> [Work request]
Locate the line that contains "CSS based template." in the entries below. Retype it and all following lines through the final one, character for character.

[Extracted data entries]
====================

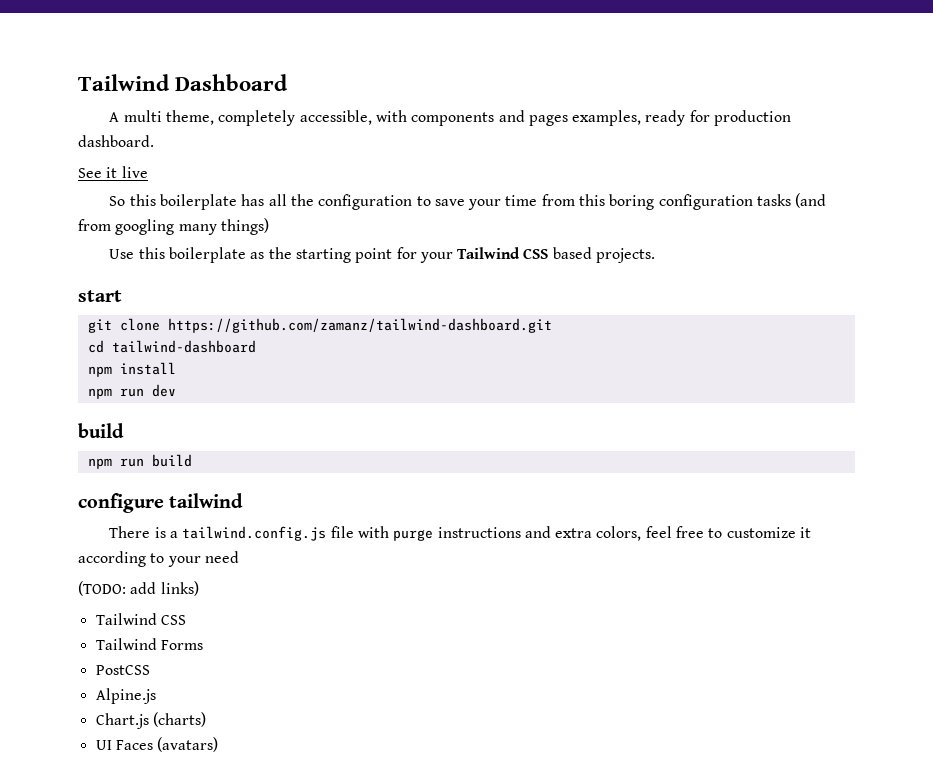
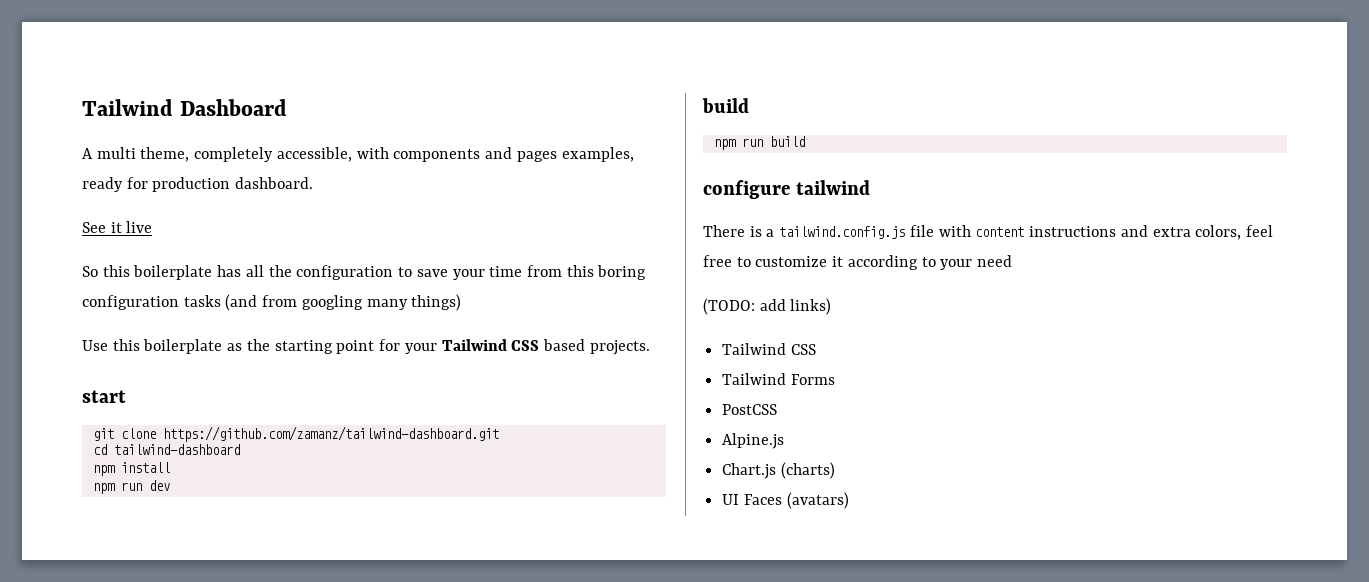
- There is a tailwind.config.js file with purge instructions and extra colors, feel free to customize it according to your need
+ There is a tailwind.config.js file with content instructions and extra colors, feel free to customize it according to your need

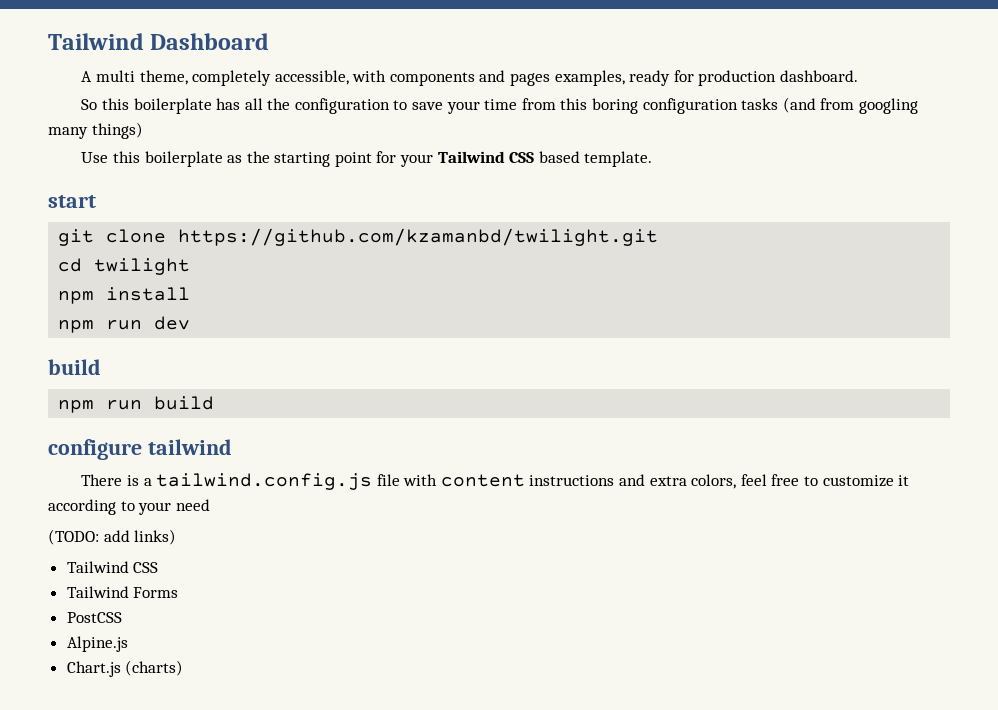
- See it live
- Use this boilerplate as the starting point for your Tailwind CSS based projects.
+ Use this boilerplate as the starting point for your Tailwind CSS based template.
- git clone https://github.com/zamanz/tailwind-dashboard.git
+ git clone https://github.com/kzamanbd/twilight.git
- cd tailwind-dashboard
+ cd twilight
- UI Faces (avatars)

====================

> [Task answer]
+ Use this boilerplate as the starting point for your Tailwind CSS based template.
- git clone https://github.com/zamanz/tailwind-dashboard.git
+ git clone https://github.com/kzamanbd/twilight.git
- cd tailwind-dashboard
+ cd twilight
- UI Faces (avatars)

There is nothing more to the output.